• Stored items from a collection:
----

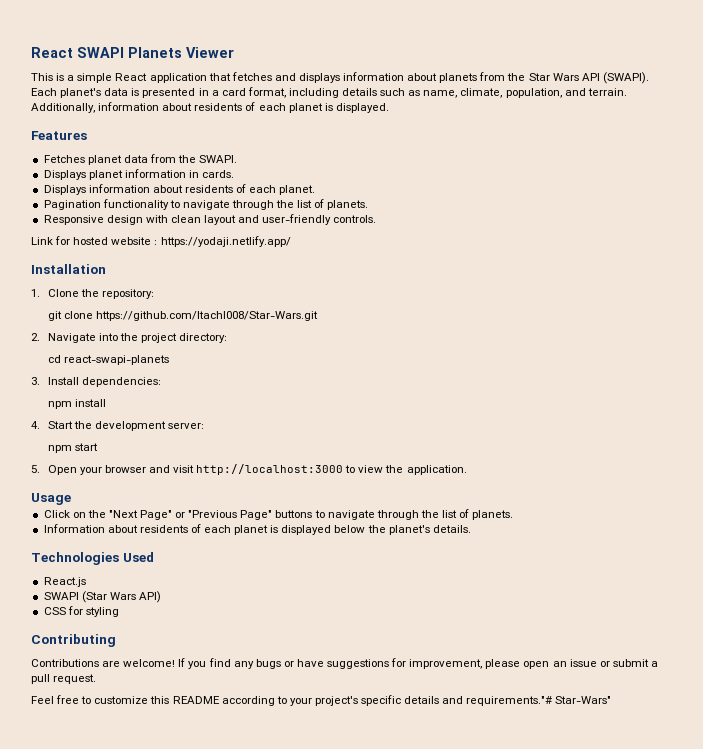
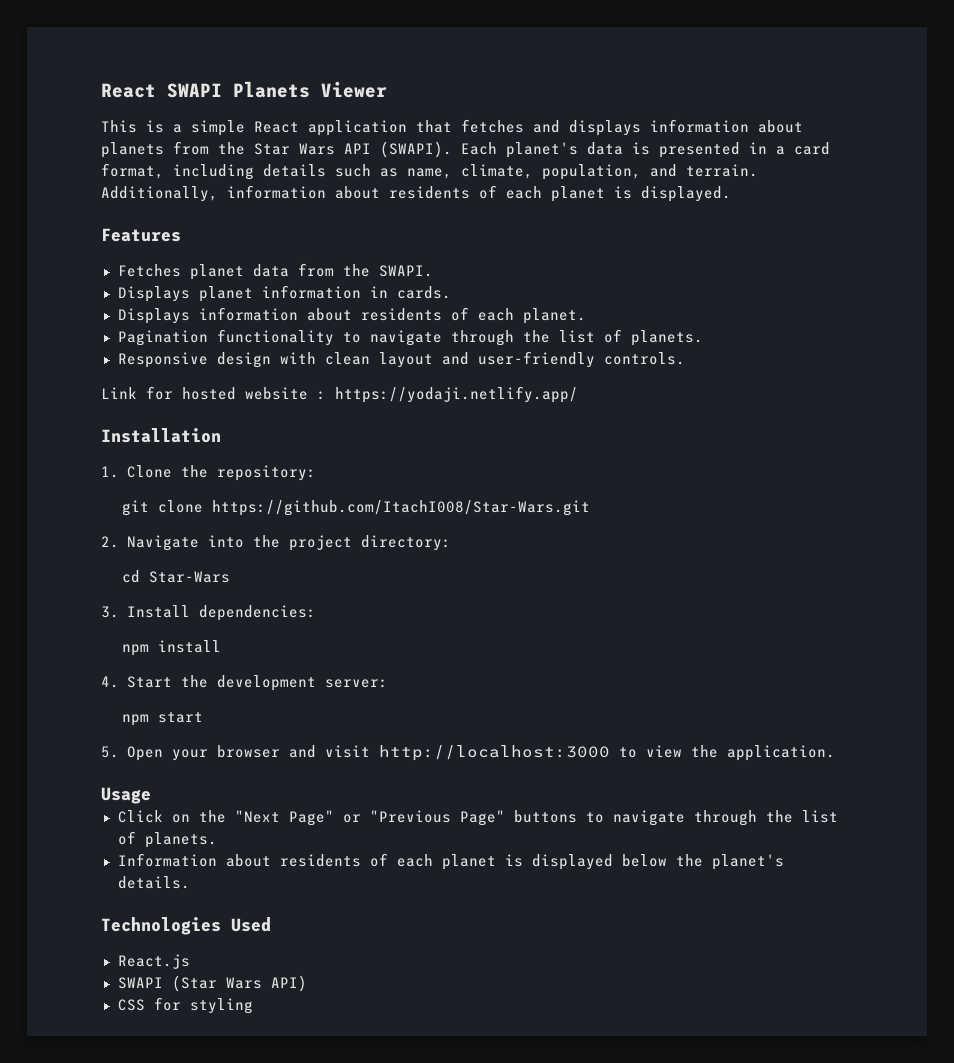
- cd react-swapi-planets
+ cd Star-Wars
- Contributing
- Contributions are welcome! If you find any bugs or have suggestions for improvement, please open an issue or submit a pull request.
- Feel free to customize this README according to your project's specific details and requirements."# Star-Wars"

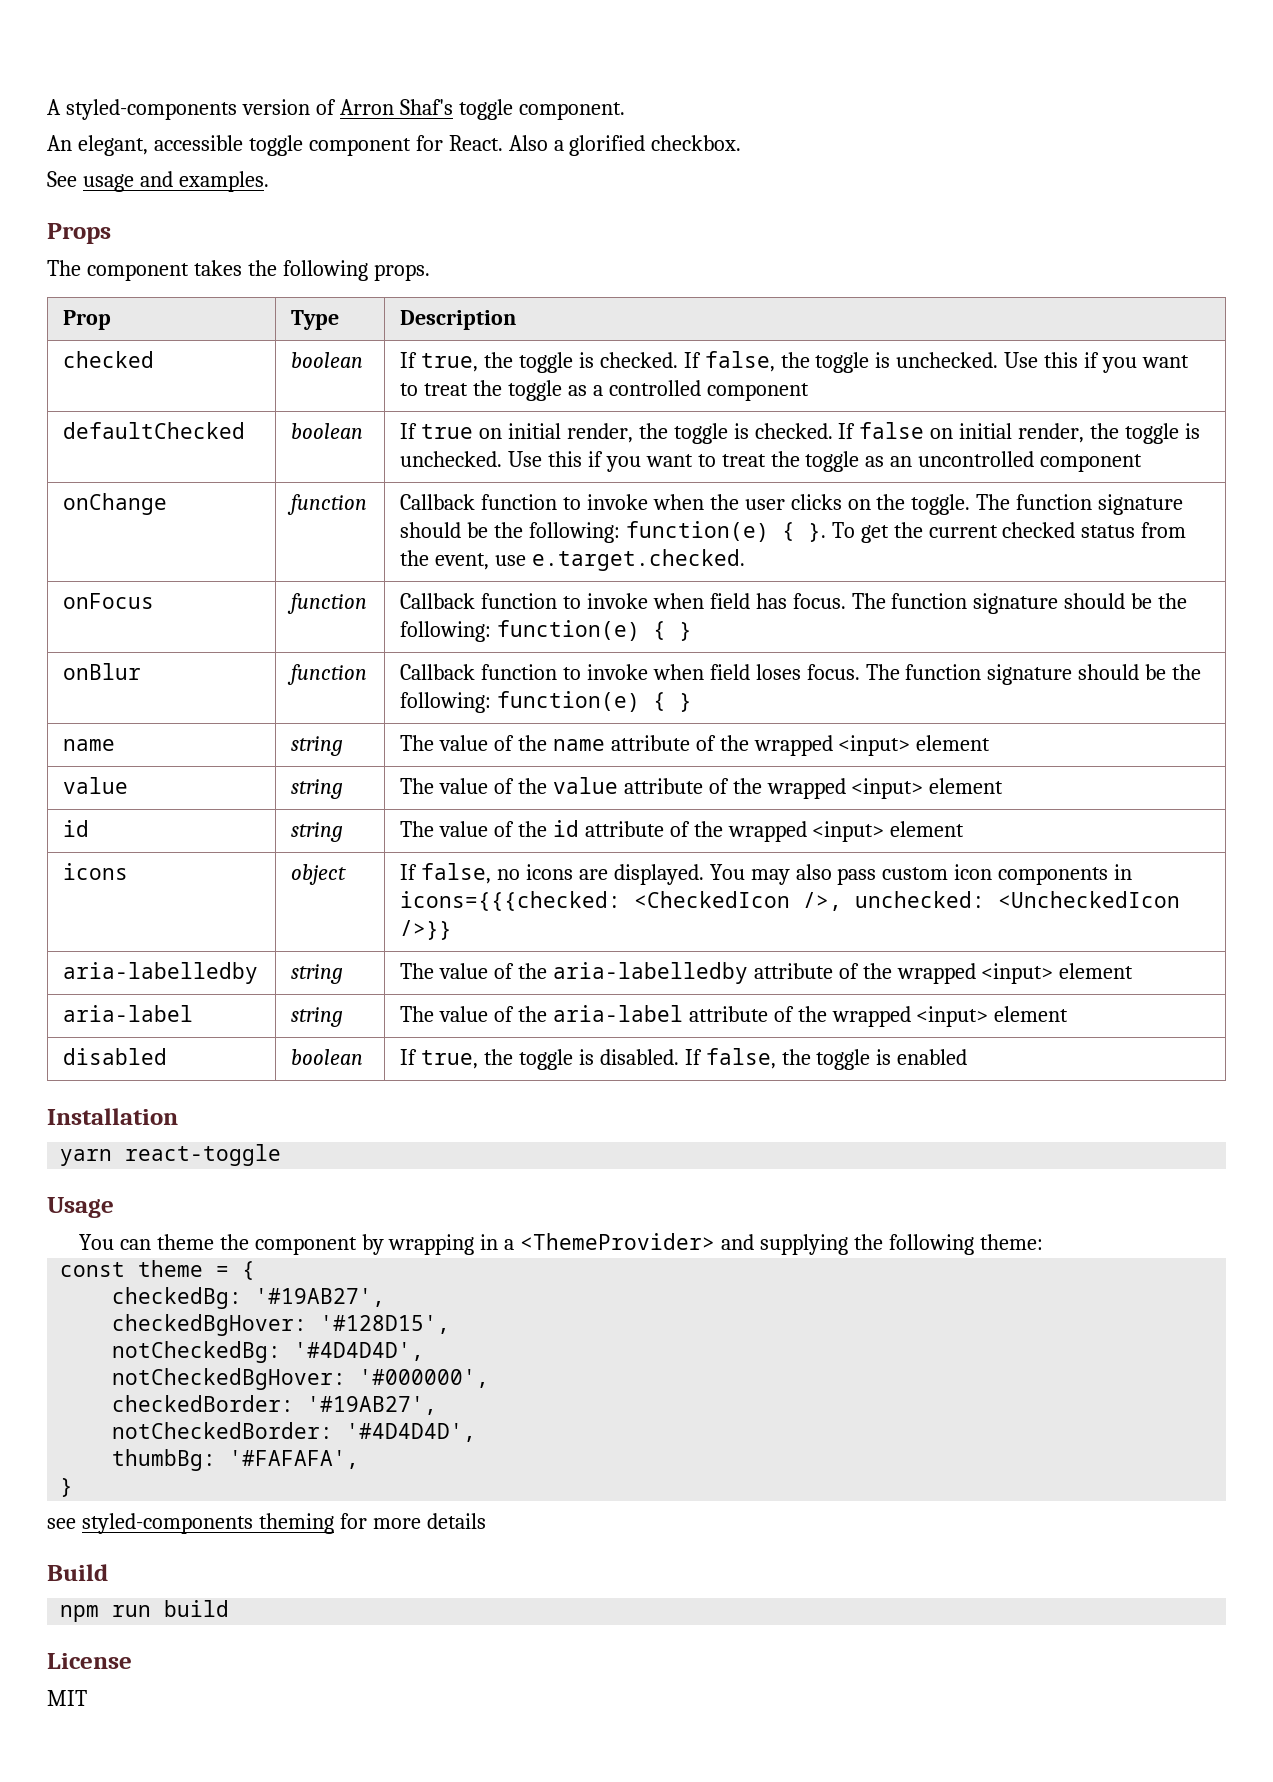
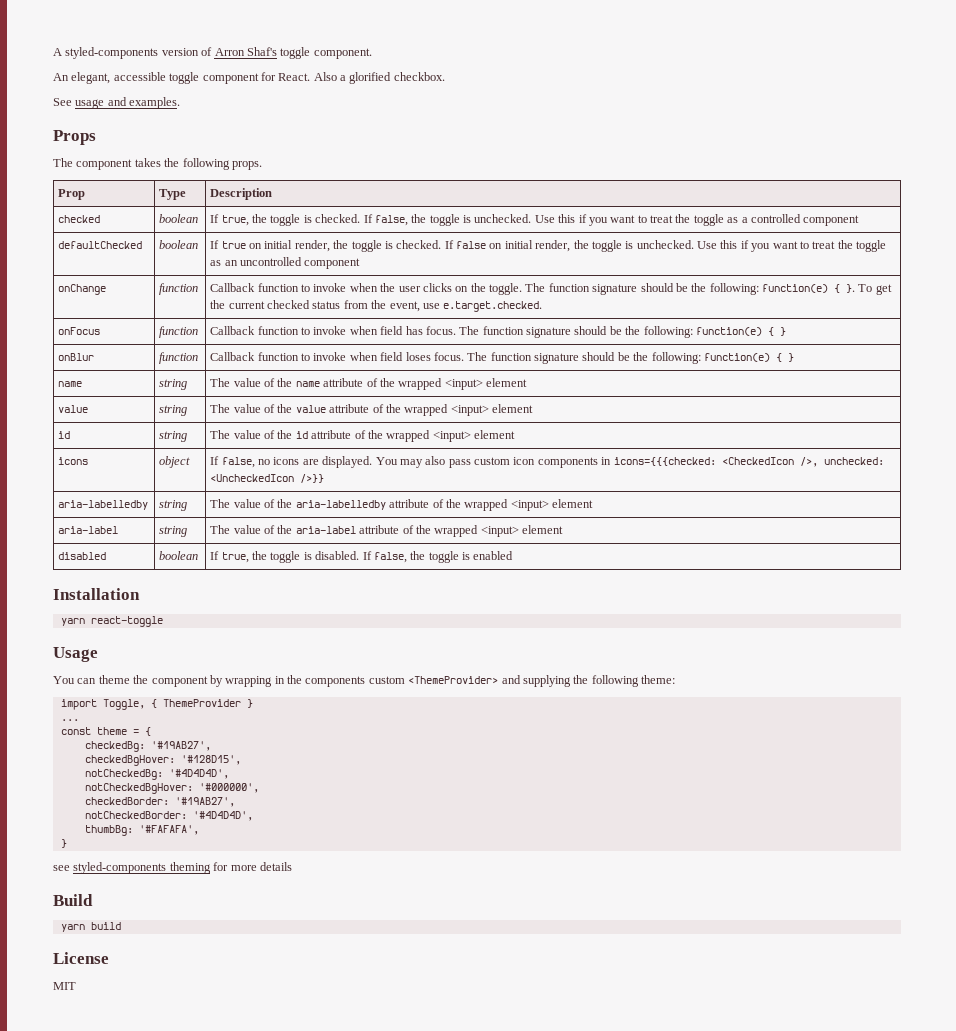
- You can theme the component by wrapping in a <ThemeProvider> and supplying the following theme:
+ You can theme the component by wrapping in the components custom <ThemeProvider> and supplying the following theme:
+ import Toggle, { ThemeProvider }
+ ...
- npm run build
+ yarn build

----

Where a line of the data contains "wrapping", copy that line.

- You can theme the component by wrapping in a <ThemeProvider> and supplying the following theme:
+ You can theme the component by wrapping in the components custom <ThemeProvider> and supplying the following theme:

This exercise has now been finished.